Is Your Family Suffering From Over-Scheduling?

It’s so easy to get caught up in a glut of activities and scheduled appointments these days. Trying to make everyone in the family happy and engaged can lead to over-scheduling and the potential for burnout. This article puts it all into perspective.

Is Your Family Suffering From Over-Scheduling?
Know The Warning Signs!

via lifetime.moms, by Candace Lindemann

Trying to schedule a play date, I find myself explaining, “Well, Monday morning is swim. Monday afternoon is free unless we have Daisies. Tuesday morning is okay but afternoon is Mandarin. Wednesday is dance, Thursday is piano and gymnastics, Friday is chess…” No five year old should have an activity, sometimes two, every day of the week.

How did I get here? I know better. As an educational consultant, I advise people that young children need fresh air and hugs and lots of open-ended exploration more than they need organized teams, classes, and activities.

For me, mainly, I said “yes” too often to activities my daughter is excited about doing. She is the type of kid who likes planned activities. Maybe I find myself sympathizing with her as I recall my own schedule of horseback riding, karate, flute, piano, dance, art, drama, mock trial, and newspaper.

And when else can you experiment and discover if your true passion is speed skating or oboe playing?

These are all very low-pressure activities and I cannot even imagine the schedules of children in competitive activities, like the kids on Dance Moms!  Thankfully we are not at the “hours at the studio” stage in any of her activities.
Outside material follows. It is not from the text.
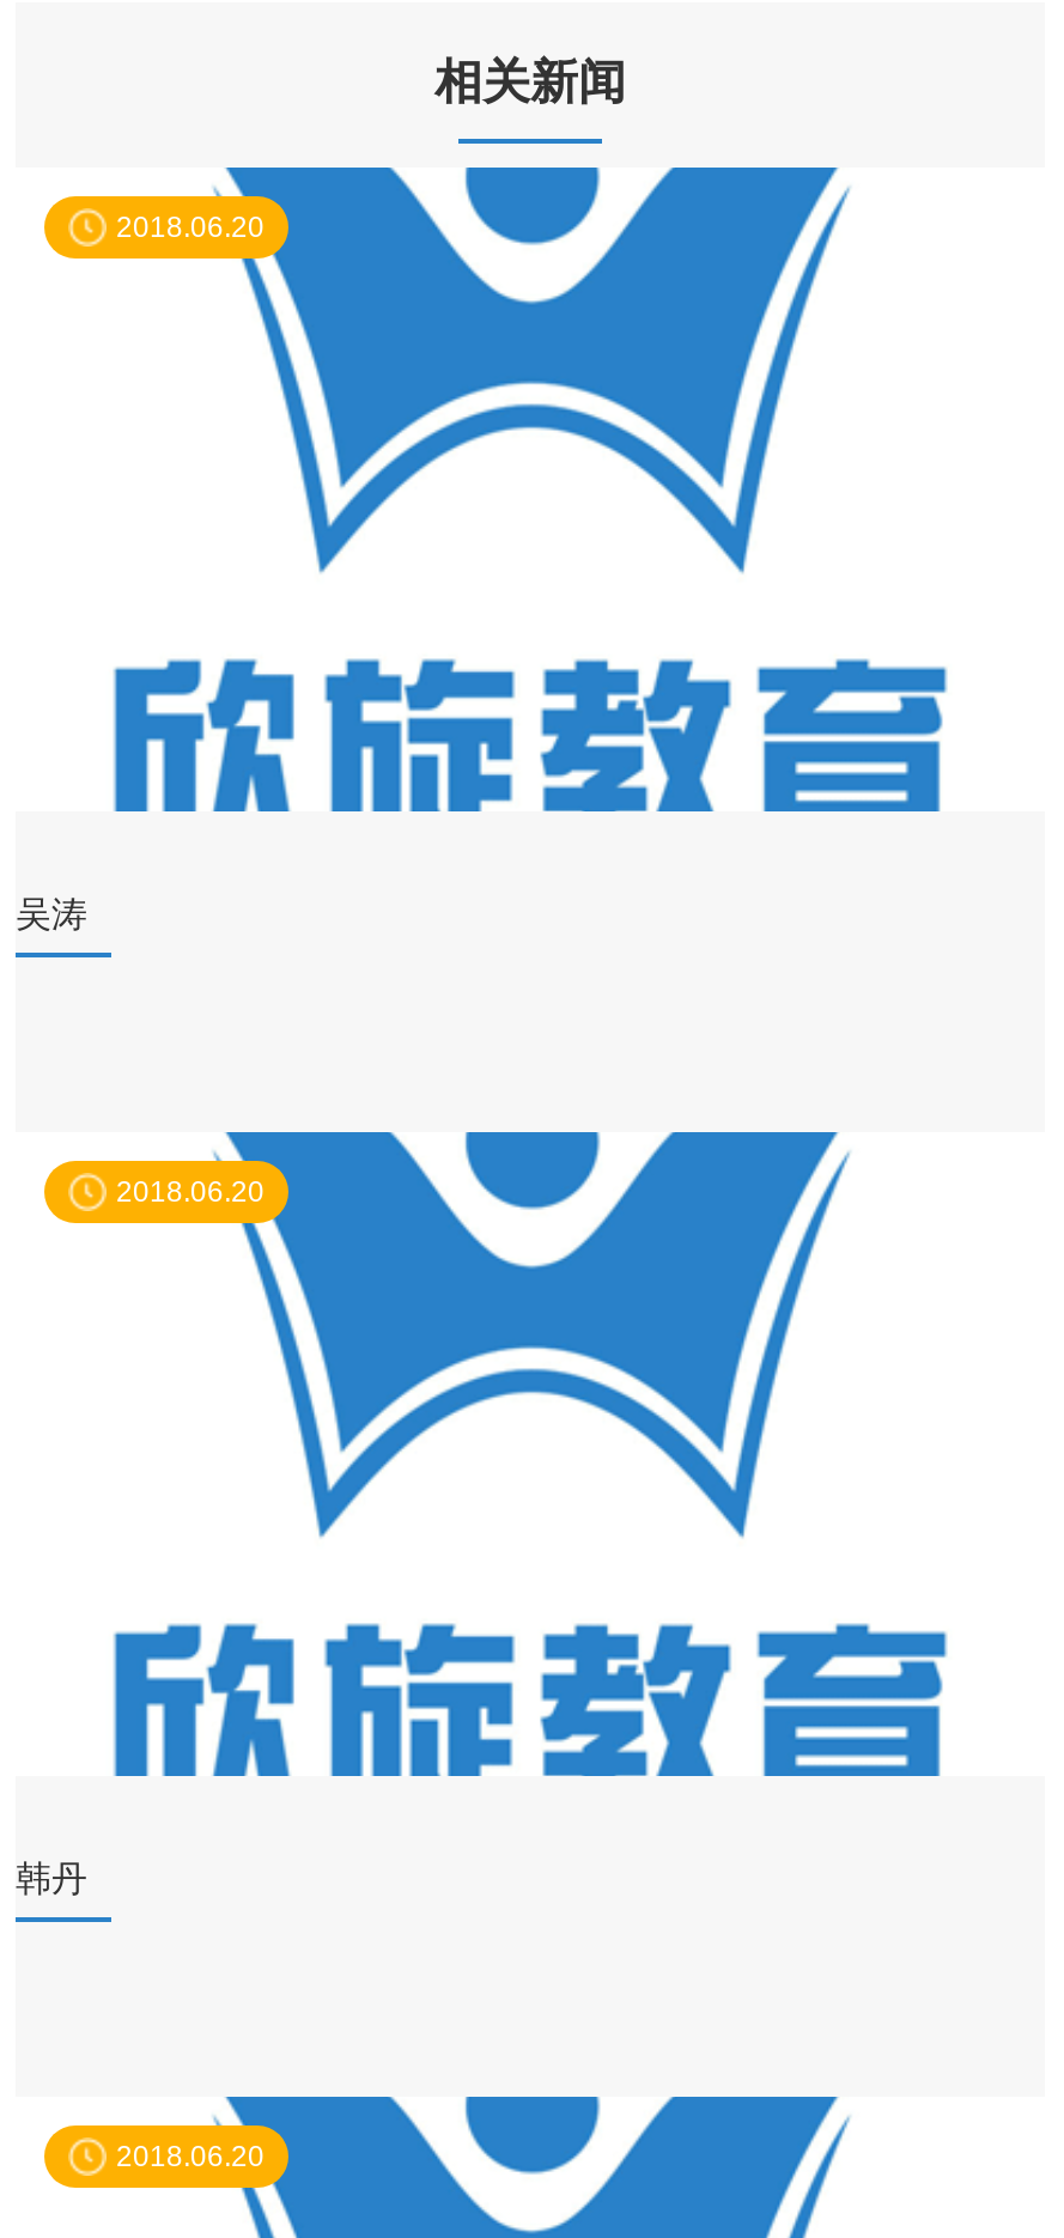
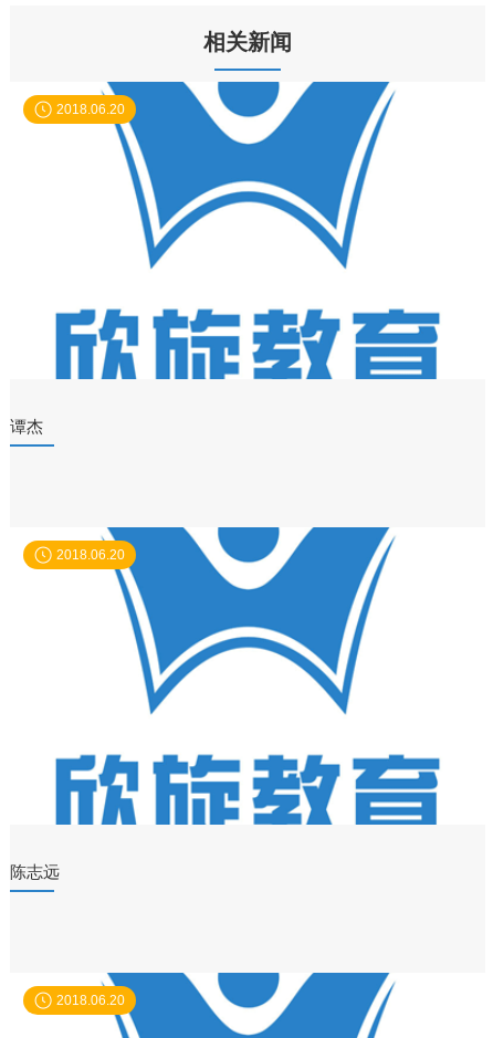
[16,892,87,933] 吴涛 -> [10,417,43,435] 谭杰
[16,1856,87,1897] 韩丹 -> [10,862,60,881] 陈志远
I am not sure I am ready for that level of commitment!

Even so, there are definitely signs that we’re on overload.

Here are some symptoms of over-scheduling:
  • Your budget is hurting: With cutbacks in schools, most of these “extras” are coming out of parents’ pockets. Yes, we all want our kids to have every advantage but something has to give at some point. If you are spending big bucks for travel teams, costumes, and supplies, you are just going to have to say “no” sometimes.
  • Your little team player becomes overly competitive: We all like to win. And almost all kids go through a period when they have trouble being a gracious loser. If your child suddenly becomes more focused on results rather than the joy of the activity, however, it may be time to refocus, recover, and relax.
  • You can’t remember where you are supposed to be: When you find yourself driving to hockey and realize you were really supposed to be on your way to violin lessons, it is time to turn in your chauffeur’s license and spend more time at home. And older kids should be able to manage their own schedules without mom functioning as an executive assistant.
  • Schoolwork suffers: If children are rushing through schoolwork, forgetting assignments, or not putting in the work to study, it may be time to explain the “extra” in extra-curricular.
  • Meltdowns increase: My daughter gleefully bounces from school to activities to play dates but then, after dinner, comes the meltdown. I know she isn’t getting the downtime she needs to process when her emotions get the better of her. This can be a little tough to spot because it does not happen directly because of the activities–it is more a reaction to an overall level of stress.
So, what do we do? Here are a few things we’re trying:
  • Make choices: In an age appropriate way, we’re talking with our daughter about the limited resources of time, money, and energy. We have guided her in choosing between similar activities, like dance and gymnastics, and focusing on what she enjoys the most, like piano.
  • Have guidelines: As my daughter progresses in school, we will have clear expectations about the amount of time she needs to put into school work and helping as part of the family. Equally important is setting aside room for family fun and free time, as well. If these valuable areas suffer, we will look more closely at cutting back on activities.
  • Substitute occasional events and workshops for weekly lessons: Knowing that she can still swim at the beach and at friends’ pools during the summer is helping my daughter take a break from swim lessons. Local community centers, libraries, and businesses, offer one-off classes in art, weekend sports clinics, and other fun opportunities…and some are even free!

Not over-scheduling in the first place would have been a lot easier than trying to cut back! Now that we’re here, we’re taking steps to reclaim sanity in our schedule.